STF MS 29265 AgR
PROCESSUALEMENTA
AGRAVO REGIMENTAL EM MANDADO DE SEGURANÇA. INTERPOSIÇÃO SOB A ÉGIDE DO CPC/1973. CONSELHO NACIONAL DE JUSTIÇA. DEVIDO PROCESSO LEGAL. ATO DE EFETIVAÇÃO NA TITULARIDADE DE SERVENTIA EXTRAJUDICIAL POR MEIO DE PERMUTA REALIZADA APÓS A PROMULGAÇÃO DA CARTA DE 1988. ART. 236, § 3º, DA CONSTITUIÇÃO DA REPÚBLICA. NORMA AUTOAPLICÁVEL. EXIGÊNCIA DE CONCURSO PARA PROVIMENTO E REMOÇÃO EM ATIVIDADE NOTARIAL E DE REGISTRO. INCONSTITUCIONALIDADE FLAGRANTE. REVISÃO QUE NÃO SE SUJEITA AO PRAZO DECADENCIAL PREVISTO NO ART. 54 DA LEI 9.784/1999.

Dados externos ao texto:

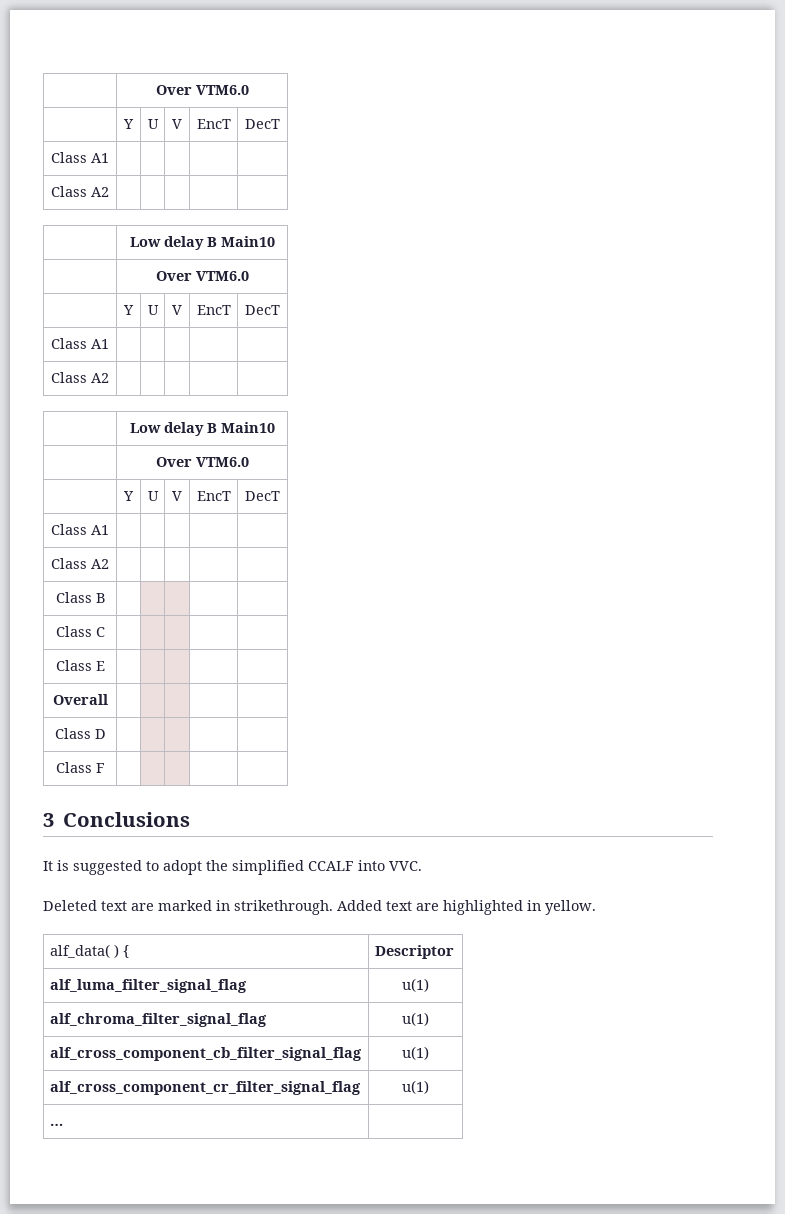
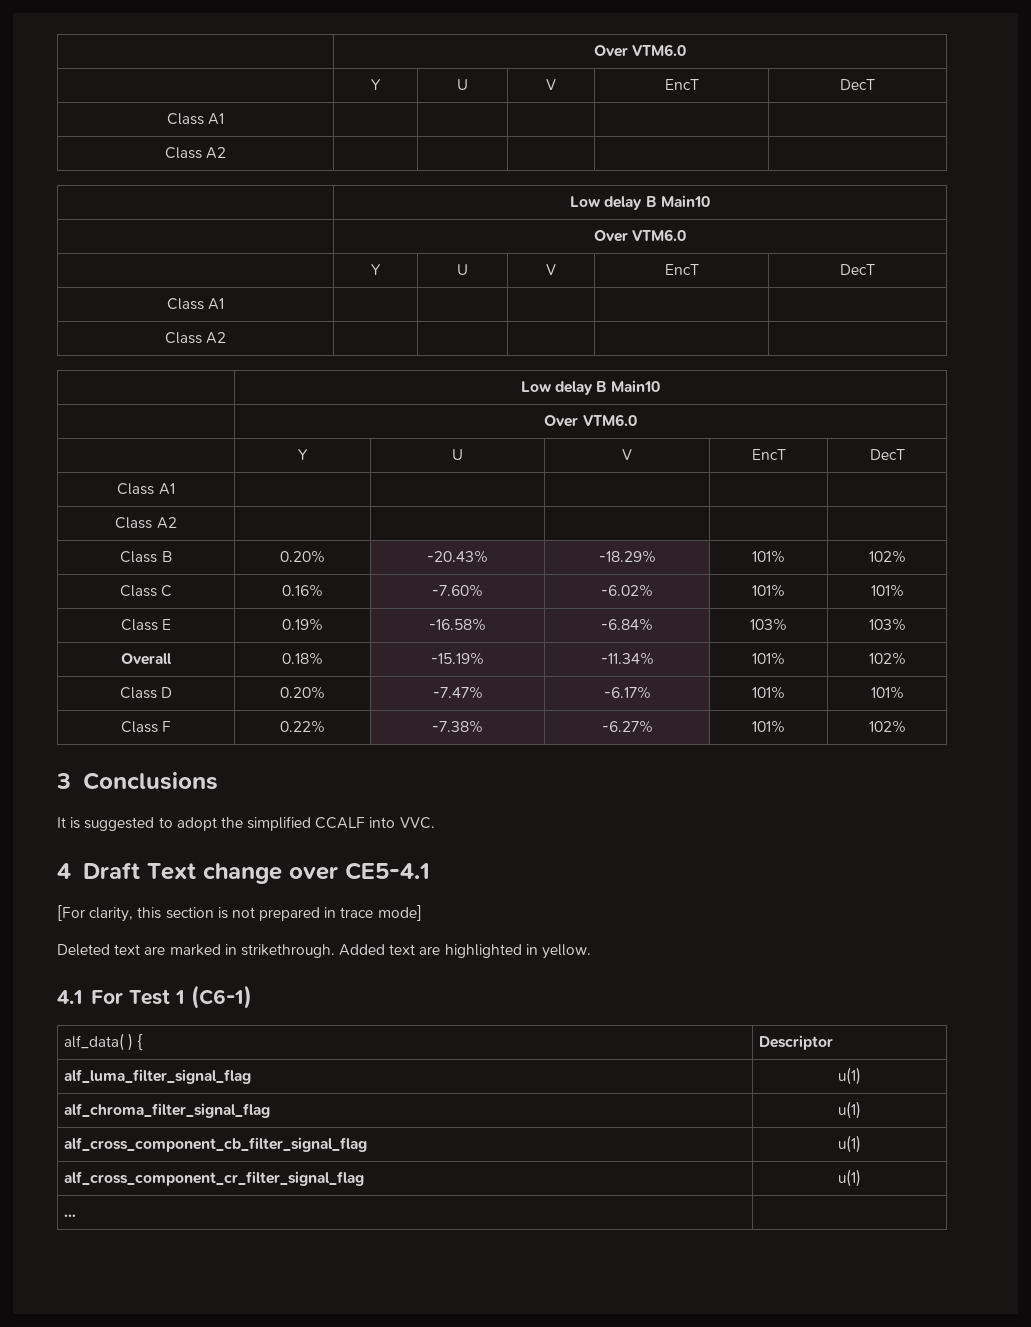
- Class B | | | | |
- Class C | | | | |
- Class E | | | | |
- Overall | | | | |
- Class D | | | | |
- Class F | | | | |
+ Class B | 0.20% | -20.43% | -18.29% | 101% | 102%
+ Class C | 0.16% | -7.60% | -6.02% | 101% | 101%
+ Class E | 0.19% | -16.58% | -6.84% | 103% | 103%
+ Overall | 0.18% | -15.19% | -11.34% | 101% | 102%
+ Class D | 0.20% | -7.47% | -6.17% | 101% | 101%
+ Class F | 0.22% | -7.38% | -6.27% | 101% | 102%
+ 4 Draft Text change over CE5-4.1
+ [For clarity, this section is not prepared in trace mode]
+ 4.1 For Test 1 (C6-1)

1. Não há falar em usurpação, pela Corregedoria Nacional de Justiça, de atribuição que seria do Plenário do CNJ. A Corregedoria Nacional atuou, na espécie, no exercício de atribuição regimental própria (art. 25, IX, do RICNJ), quando indeferiu monocraticamente, por manifestamente incabível, recurso interposto com a finalidade de desafiar a aplicação, no exame da situação individual da serventia extrajudicial para qual removido, por permuta, o impetrante, de diretriz traçada pelo Plenário do Conselho Nacional de Justiça e veiculada na Resolução nº 80/2009 daquele órgão de controle da atuação administrativa e financeira do Judiciário.
2. A revisão de atos eivados de flagrante inconstitucionalidade, como é o caso do de outorga de delegação, sob a égide da Carta de 1988, sem prévia realização de concurso de provimento ou de remoção, não se sujeita ao prazo decadencial quinquenal previsto no art. 54 da Lei 9.784/1999. Precedentes.
3. Agravo regimental conhecido e não provido.